Seperti kita ketahui bersama dan sebagaimana banyak kabar telah beredar bahwasanya Dinas Pendidikan Kota Blitar, Jawa Timur, akan mengeluarkan surat edaran tentang pelarangan guru-guru di sekolah untuk tidak lagi memberikan pekerjaan rumah (PR) kepada murid-muridnya.
Pelarangan ini bukan tanpa alasan, berdasarkan pernyataan Kepala Dinas Pendidikan Kota Blitar Bpk. M. Sidik yaitu bertujuan untuk memberikan keleluasaan kepada murid untuk berinteraksi ataupun melakukan kegiatan positif lainnya baik di lingkungan keluarga maupun masyarakat.
Walau saat ini pelarangan masih berupa lisan, namun rencana pelarangan guru-guru untuk memberikan PR cukup diapresiasi oleh sebagian masyarakat dan berharap tidak hanya berlaku di lingkup Blitar saja tetapi juga di seluruh Indonesia.
Menanggapi kabar tersebut justru menurut Penulis pelarangan pemberian PR kepada murid merupakan sebuah kebijakan yang salah kaprah. Jika ditelaah, maksud pelarangan pemberian PR kepada murid dipandang sebagai suatu bentuk penghambat bagi murid untuk lebih intens dengan keluarga maupun mengetahui seluk beluk yang terjadi di luar (lingkup masyarakat).
Padahal apabila kita mau merunut lebih dalam secara seksama, pemberian PR kepada murid merupakan suatu upaya selain agar murid lebih paham dengan mata pelajaran yang diberikan, disiplin dengan menyelesaikan tugas PR, menciptakan interaksi baik dalam keluarga (orang tua turut membantu anaknya dalam mengerjakan PR) maupun membangun murid agar saling berinteraksi (sesama murid ada kegiatan belajar bersama).
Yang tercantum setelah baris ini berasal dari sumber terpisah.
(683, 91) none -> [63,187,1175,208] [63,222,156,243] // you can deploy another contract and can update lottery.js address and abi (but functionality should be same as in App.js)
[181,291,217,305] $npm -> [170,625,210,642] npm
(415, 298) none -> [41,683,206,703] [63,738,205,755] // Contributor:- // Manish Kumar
Oleh karena itu pelarangan guru untuk memberikan PR kepada murid jelas merupakan kebijakan yang kurang tepat. Menanggapi apa yang umum terjadi saat ini dimana interaksi antara orang tua dan anak justru sangat minim (alasan kesibukan bekerja) sehingga menyebabkan anak tidak terkontrol maupun begitu mudah dihinggapi oleh unsur-unsur negatif yang diperoleh diluar.
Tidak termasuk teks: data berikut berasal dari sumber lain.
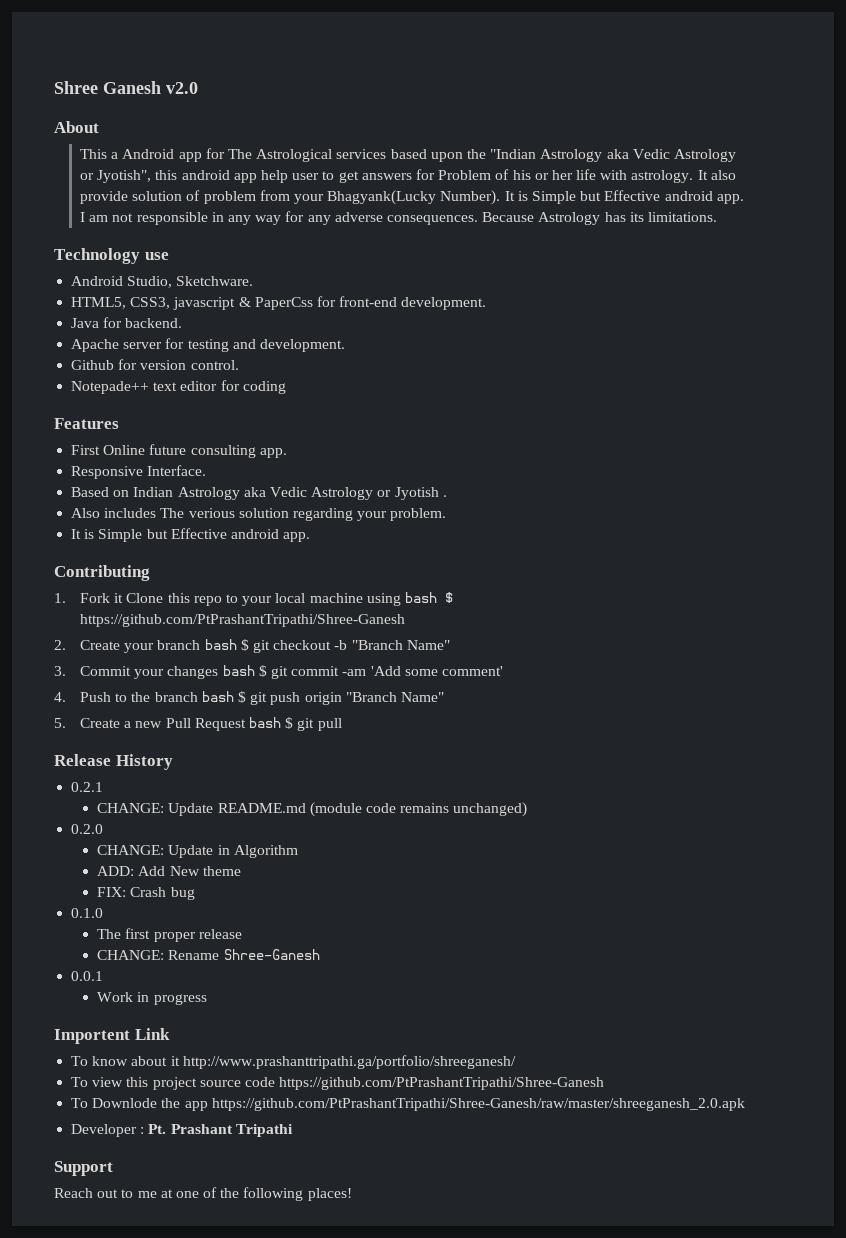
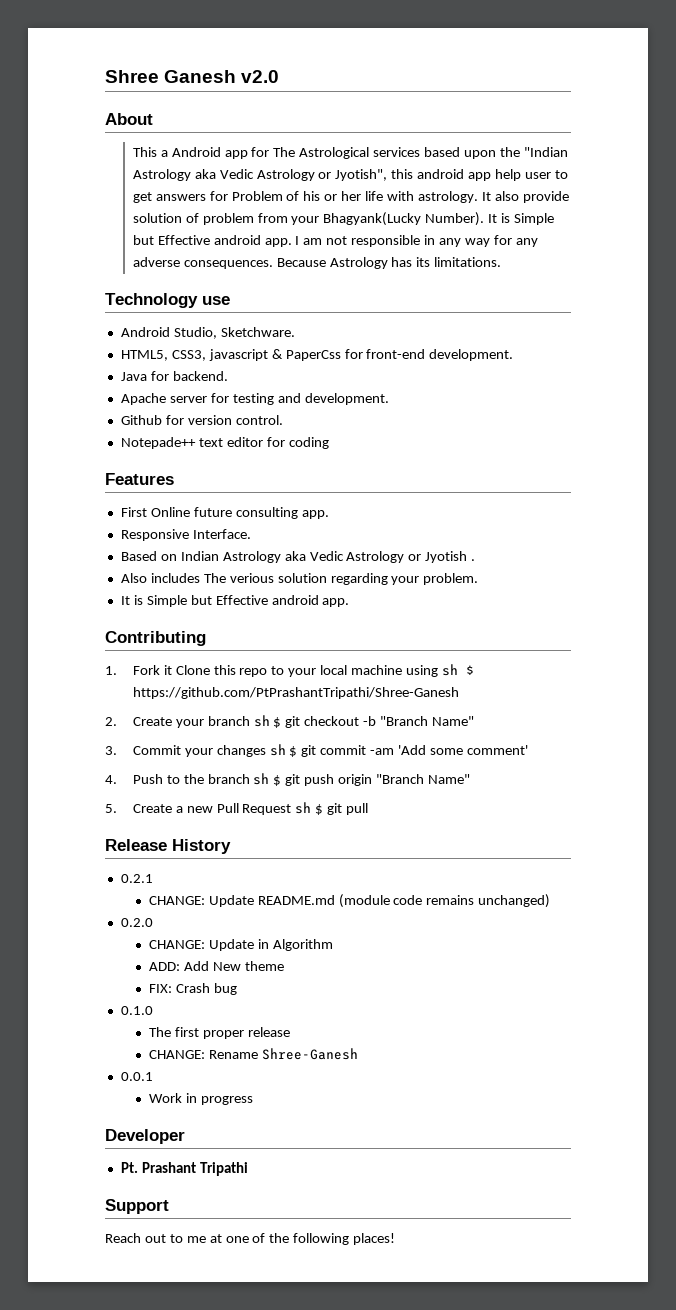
[404,592,437,603] bash -> [441,664,458,676] sh
[204,639,237,650] bash -> [253,715,270,727] sh
[222,665,255,676] bash -> [269,744,286,756] sh
[201,691,234,702] bash -> [253,773,270,785] sh
[249,717,282,728] bash -> [295,802,312,814] sh
[54,1028,170,1044] [71,1055,516,1069] [71,1077,605,1090] [71,1098,745,1111] [71,1124,145,1137] Importent Link // To know about it http://www.prashanttripathi.ga/portfolio/shreeganesh/ // To view this project source code https://github.com/PtPrashantTripathi/Shree-Ganesh // To Downlode the app https://github.com/PtPrashantTripathi/Shree-Ganesh/raw/master/shreeganesh_2.0.apk // Developer : -> [105,1129,185,1144] Developer //

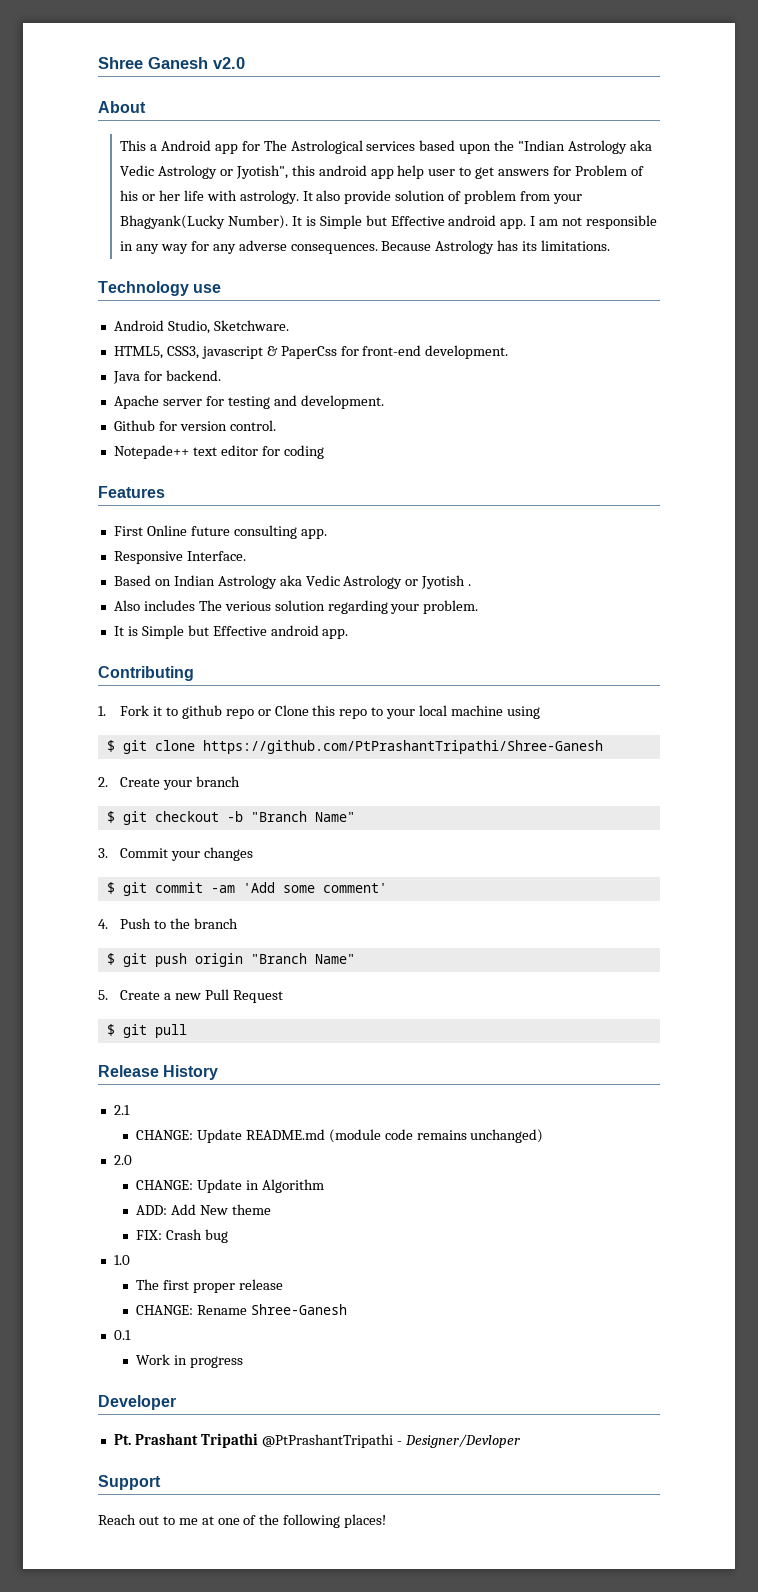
(172, 670) none -> [165,705,271,719] to github repo or
[441,664,474,676] sh $ -> [106,740,195,754] // $ git clone
[253,715,270,727] sh -> (240, 781) //
[269,744,286,756] sh -> (253, 854) //
[253,773,270,785] sh -> (238, 923) //
[295,802,312,814] sh -> (283, 996) //
[120,874,153,883] 0.2.1 -> [113,1105,130,1115] 2.1
[120,918,153,927] 0.2.0 -> [113,1155,132,1165] 2.0
[120,1006,153,1015] 0.1.0 -> [113,1255,130,1265] 1.0
[120,1072,153,1081] 0.0.1 -> [113,1330,131,1340] 0.1
(248, 1169) none -> [261,1434,520,1448] @PtPrashantTripathi - Designer/Devloper

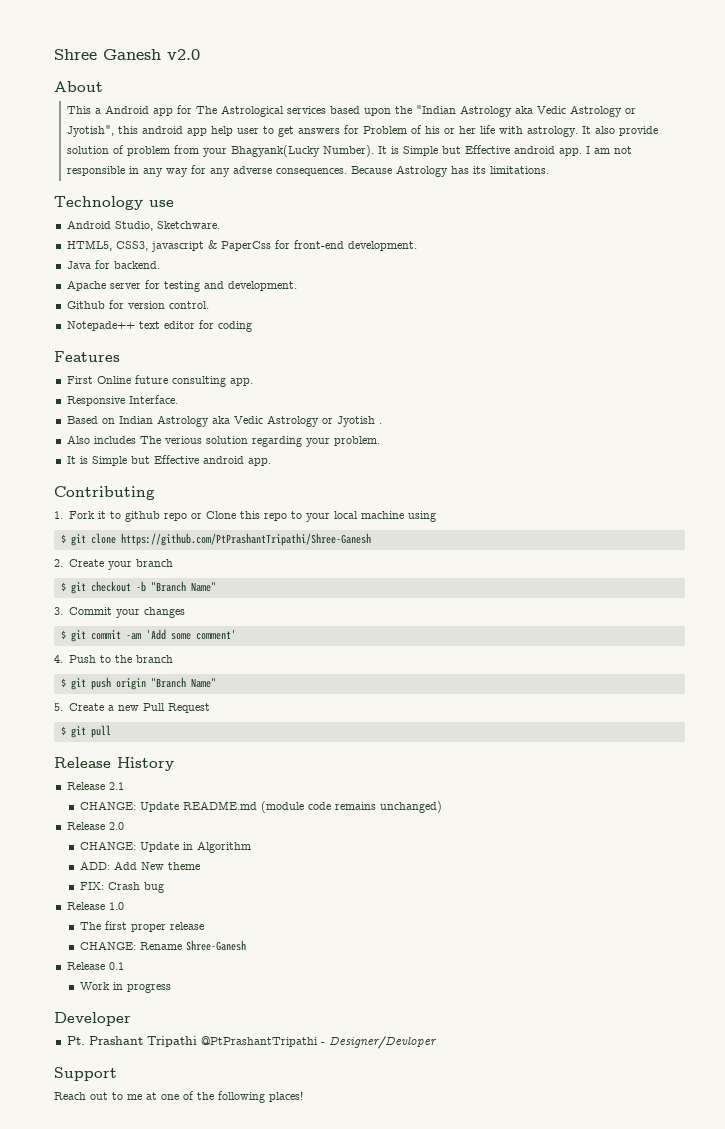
(219, 1072) none -> [66,782,105,790] Release
(544, 1136) none -> [66,822,105,830] Release
(228, 1236) none -> [66,902,105,910] Release
(347, 1309) none -> [66,962,105,970] Release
Memberikan PR kepada murid merupakan langkah yang sediakala bertujuan positif bagi murid. Dengan adanya PR maka selayaknya murid dalam pengawasan orang tua di rumah, orang tua dapat fokus memberikan perhatian maupun kasih sayang sesungguhnya kepada anak, mentransfer segala bentuk pengetahuan dengan membentuk interaksi (bersama anak) didalamnya, dan lain sebagainya.
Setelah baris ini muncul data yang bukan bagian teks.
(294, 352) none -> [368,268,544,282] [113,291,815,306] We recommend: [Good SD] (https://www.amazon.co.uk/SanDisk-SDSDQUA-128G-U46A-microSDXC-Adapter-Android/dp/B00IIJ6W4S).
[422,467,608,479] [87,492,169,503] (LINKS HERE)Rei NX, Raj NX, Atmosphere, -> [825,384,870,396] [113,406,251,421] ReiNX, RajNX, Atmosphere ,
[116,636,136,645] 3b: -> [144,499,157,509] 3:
Kemudian PR pun perlu disadari bukanlah sesuatu yang diberikan secara intens atau terus menerus sehingga tidak akan mengganggu apalagi menghambat interaksi murid dalam keluarga maupun untuk mengetahui apa yang ada disekitarnya. Murid atau anak masih memiliki waktu lebih untuk beraktivitas bersama keluarga maupun diluar.
Rencana pelarangan guru-guru untuk memberikan PR kepada murid sebaiknya ditinjau kembali baik sisi positif maupun negatifnya. Permasalahan kurang tahunya murid akan sekitarnya mungkin saja timbul dari sisi internal dimana anak tidak dididik untuk peka dengan lingkungannya maupun kurang perhatian orang tua kepada anak tetapi bukan disebabkan oleh PR yang diberikan oleh guru.